# Exercise data
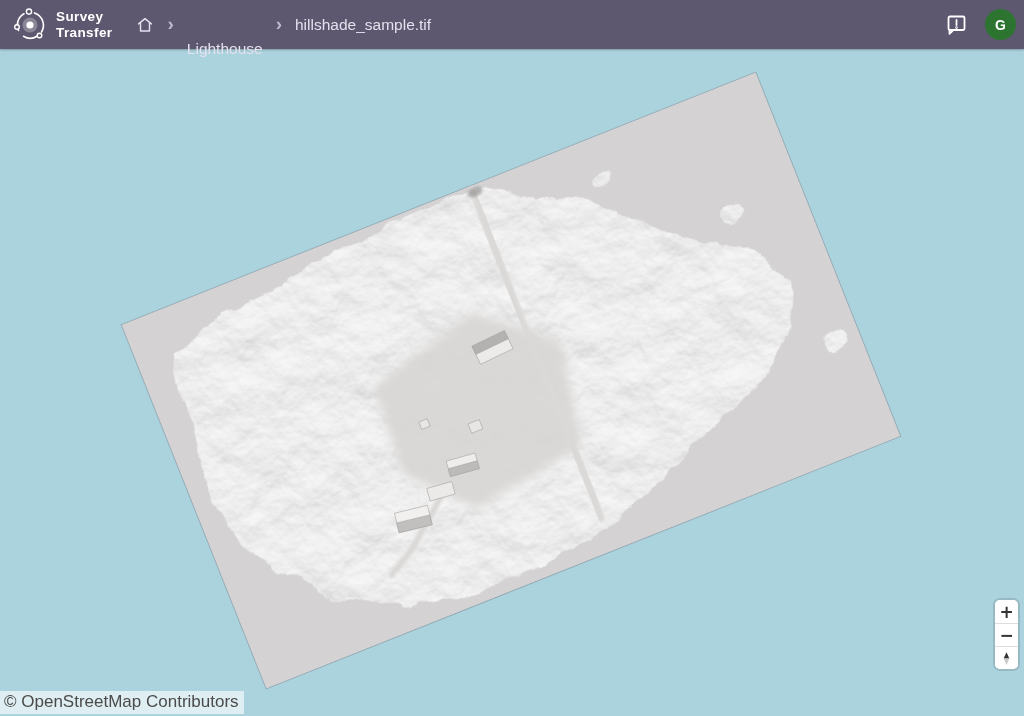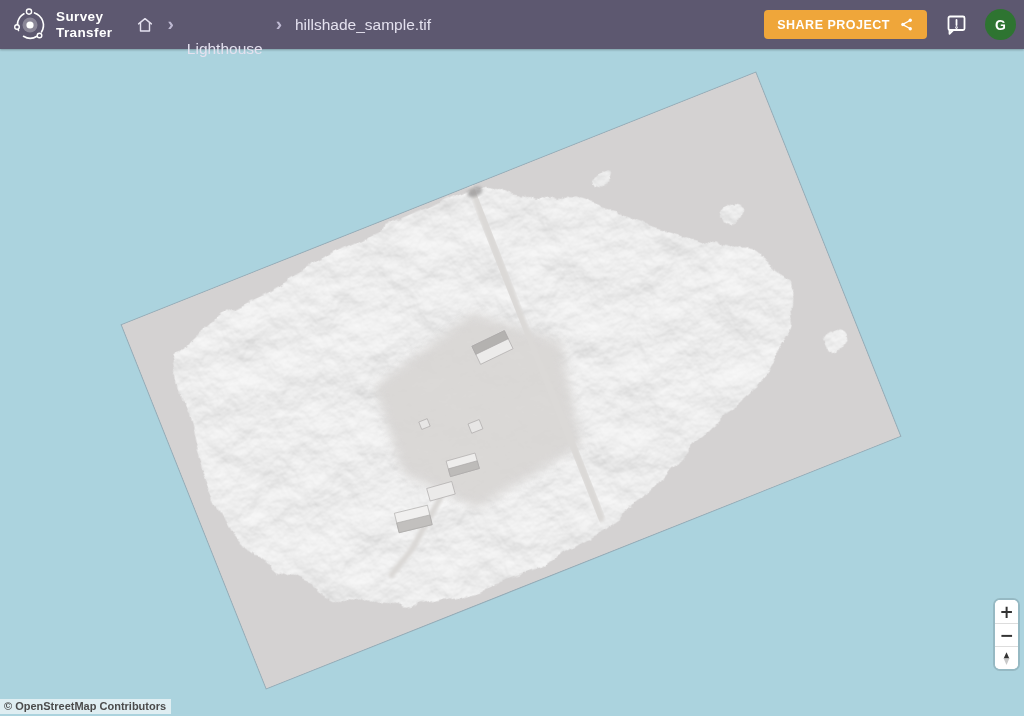--- a/index.html
+++ b/index.html
@@ -110,17 +110,6 @@
   <div class="spacer"></div>
 
   <div class="right-cluster">
-    <button class="share-btn">
-      <span>SHARE PROJECT</span>
-      <span style="display:flex;">
-        <svg width="15" height="15" viewBox="0 0 24 24">
-          <path d="M16.8 6 L7.6 11 M7.6 13 L16.8 18" stroke="#fff" stroke-width="2.2" fill="none"></path>
-          <circle cx="18" cy="5.2" r="2.7" fill="#fff"></circle>
-          <circle cx="6.2" cy="12" r="2.7" fill="#fff"></circle>
-          <circle cx="18" cy="18.8" r="2.7" fill="#fff"></circle>
-        </svg>
-      </span>
-    </button>
     <button class="feedback-btn">
       <span style="display:flex;">
         <svg width="24" height="24" viewBox="0 0 24 24" fill="none" stroke="#fff" stroke-width="1.8" stroke-linecap="round" stroke-linejoin="round">

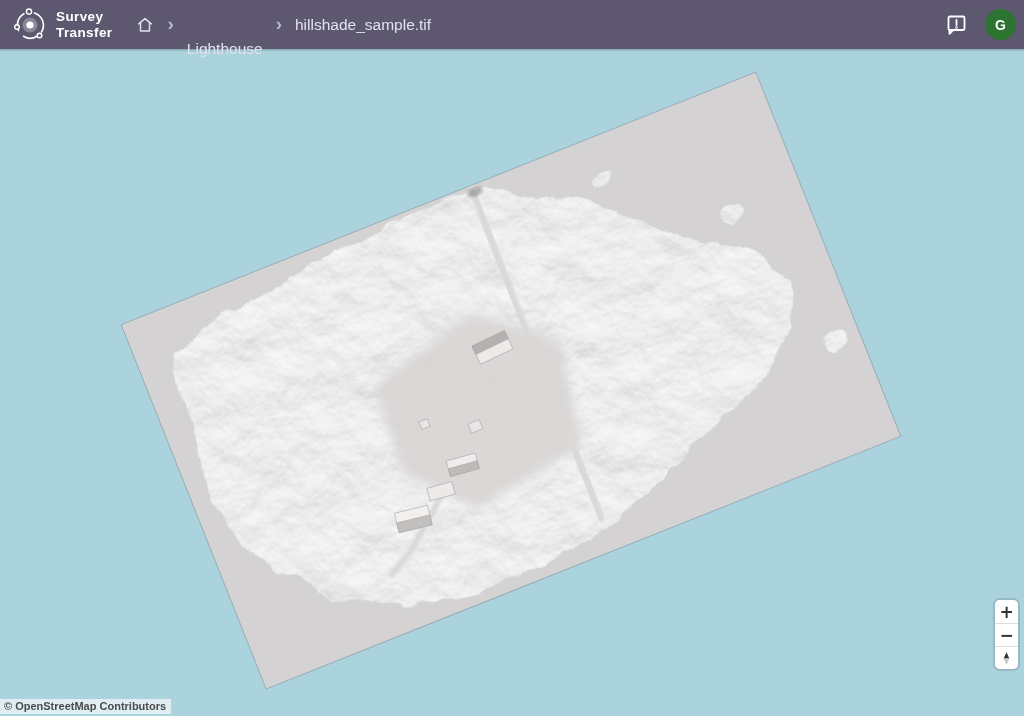--- a/index.html
+++ b/index.html
@@ -67,7 +67,7 @@
   .attribution{
     position:absolute;left:0;bottom:2px;z-index:20;
     background:rgba(255,255,255,.62);color:#4b4b4b;
-    font-size:11px;padding:1px 5px 2px 4px;white-space:nowrap;font-weight:bold;
+    font-size:17px;padding:1px 5px 2px 4px;white-space:nowrap;
   }
 </style>
 </head>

# Problem to solve
Your reply should be the lines of the records from the start through the line with "background:rgba(255,255,255,.62);color:#4b4b4b;", copied word for word, pictures omitted.

# Final answer
--- a/index.html
+++ b/index.html
@@ -110,17 +110,6 @@
   <div class="spacer"></div>
 
   <div class="right-cluster">
-    <button class="share-btn">
-      <span>SHARE PROJECT</span>
-      <span style="display:flex;">
-        <svg width="15" height="15" viewBox="0 0 24 24">
-          <path d="M16.8 6 L7.6 11 M7.6 13 L16.8 18" stroke="#fff" stroke-width="2.2" fill="none"></path>
-          <circle cx="18" cy="5.2" r="2.7" fill="#fff"></circle>
-          <circle cx="6.2" cy="12" r="2.7" fill="#fff"></circle>
-          <circle cx="18" cy="18.8" r="2.7" fill="#fff"></circle>
-        </svg>
-      </span>
-    </button>
     <button class="feedback-btn">
       <span style="display:flex;">
         <svg width="24" height="24" viewBox="0 0 24 24" fill="none" stroke="#fff" stroke-width="1.8" stroke-linecap="round" stroke-linejoin="round">

--- a/index.html
+++ b/index.html
@@ -67,7 +67,7 @@
   .attribution{
     position:absolute;left:0;bottom:2px;z-index:20;
     background:rgba(255,255,255,.62);color:#4b4b4b;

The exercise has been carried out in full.